The book contains 12 essays and has been conceptualized to address broad issues of conflict and peace pertaining to Indigenous Peoples and their human rights. While some of the chapters are geographically specific, they each address major questions that are relevant to many situations and are examples of broader interest. Inspired by Indigenous Peoples’ unwavering efforts and initiatives towards the resolution of conflicts, the book asks questions that underlie the global peace agenda, yet provide the Indigenous angle, in addition to highlighting topics that are particular to the situation of Indigenous Peoples: the human rights standards applicable in situations of conflict, including the United Nations Declaration on the Rights of Indigenous Peoples; the issue of the responsibility to protect; violence against women; women’s contributions to peace; environmental violence; grassroots peace movements and their strategies; the negotiation and implementation of peace accords; structural violence; seeking conflict resolution through the courts; the potential and limits of shaming and sanctions; and a peace-mapping model for sustainable peace that includes Indigenous theories of peace.
The book contains a number of case studies with a geographical focus at the national level—Chile, Nicaragua, Colombia, Russia, India, Bangladesh, the Philippines—or at the regional level, namely Africa, the Great Lakes region and East Africa.

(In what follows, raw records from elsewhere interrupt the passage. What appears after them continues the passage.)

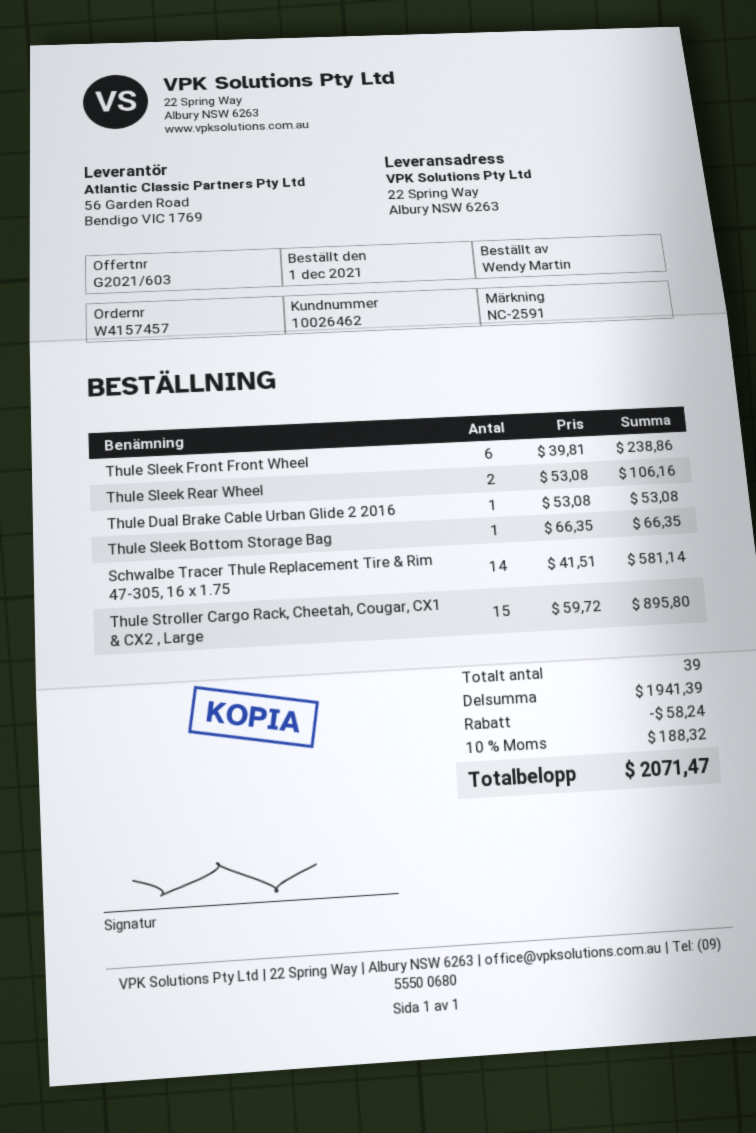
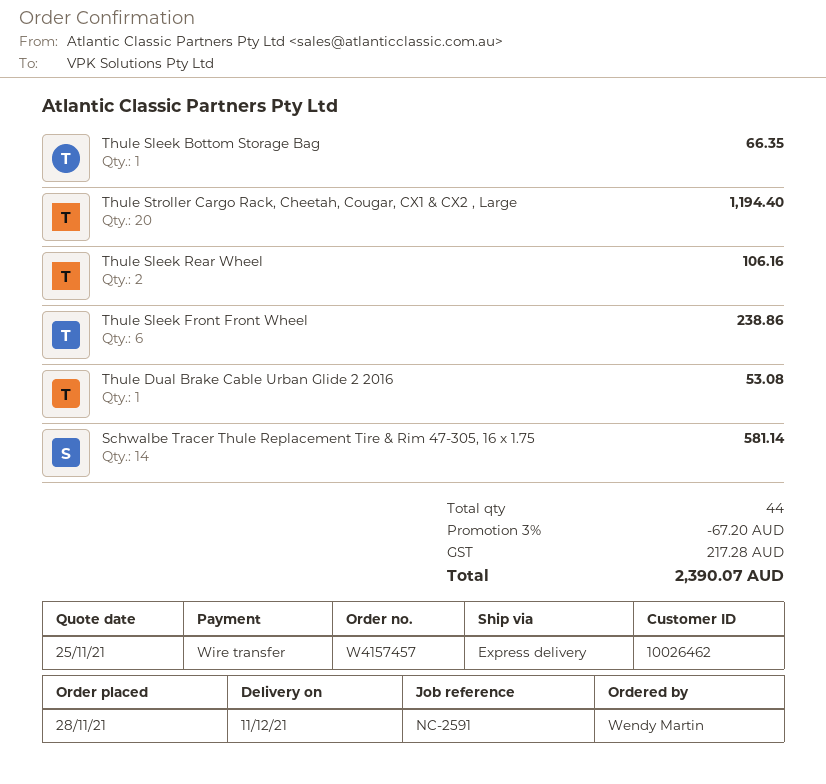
order date: 2021-12-01 -> 2021-11-28
Thule Stroller Cargo Rack, Cheetah, Cougar, CX1 & CX2 , Large: 15 for 895.80 -> 20 for 1194.40
total quantity: 39 -> 44
discount: 58.24 -> 67.20
tax: 188.32 -> 217.28
total: 2071.47 -> 2390.07

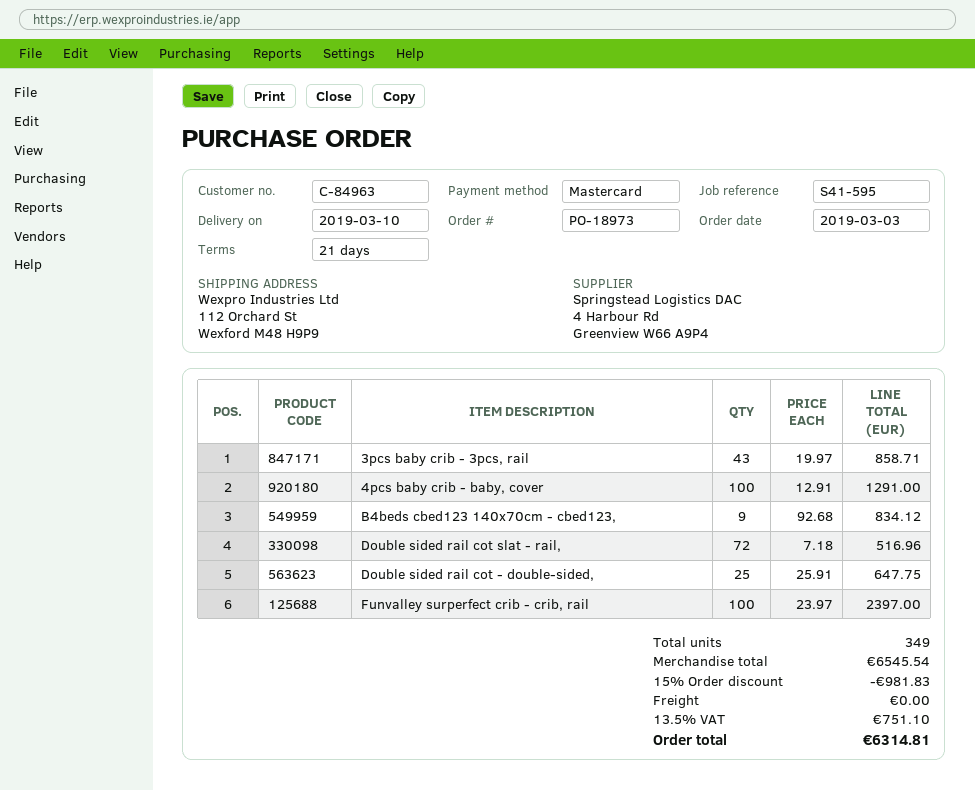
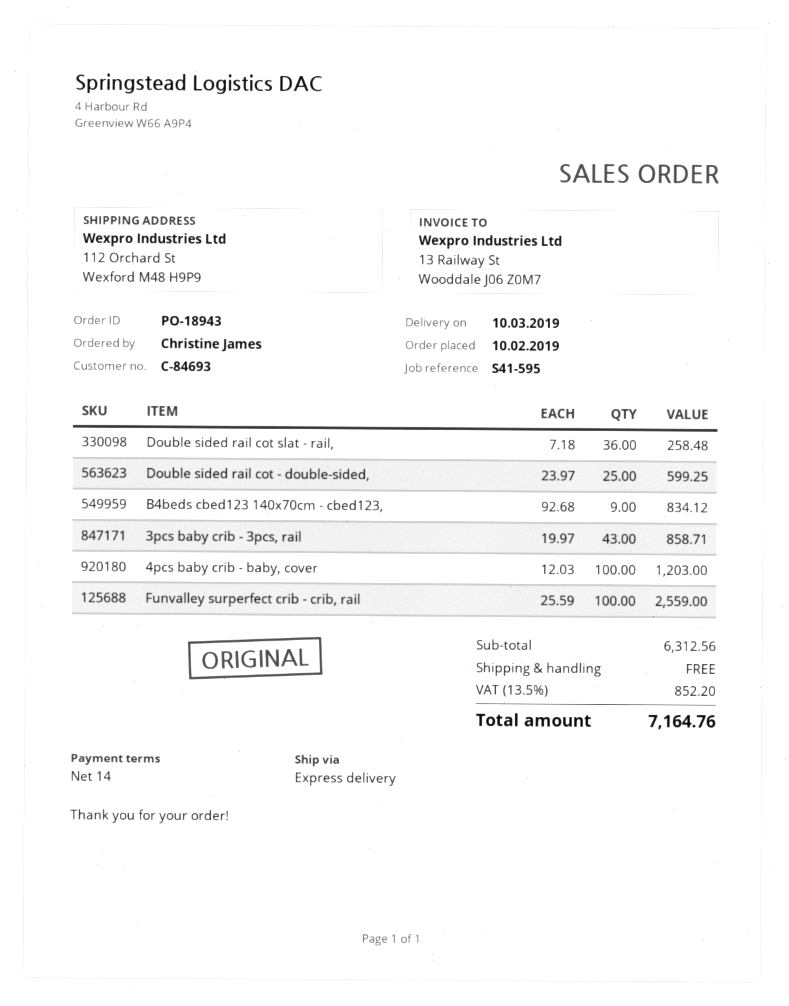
order number: PO-18973 -> PO-18943
order date: 2019-03-03 -> 2019-02-10
payment terms: 21 days -> 14 days
customer number: C-84963 -> C-84693
4pcs baby crib - baby, cover: 100 x 12.91 = 1291.00 -> 100 x 12.03 = 1203.00
Double sided rail cot slat - rail,: 72 x 7.18 = 516.96 -> 36 x 7.18 = 258.48
Double sided rail cot - double-sided,: 25 x 25.91 = 647.75 -> 25 x 23.97 = 599.25
Funvalley surperfect crib - crib, rail: 100 x 23.97 = 2397.00 -> 100 x 25.59 = 2559.00
subtotal: 6545.54 -> 6312.56
discount: 15% = 981.83 -> none
tax: 13.5% = 751.10 -> 13.5% = 852.20
total: 6314.81 -> 7164.76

Columbia’s Institute for the Study of Human Rights is grateful to all the authors for their insightful reflections through these essays and has devoted the publication of this volume to the 10th anniversary of the UNDRIP. We hope that this book will make a small contribution to the continuing efforts of Indigenous Peoples for peace and justice, not least, through the support of the United Nations.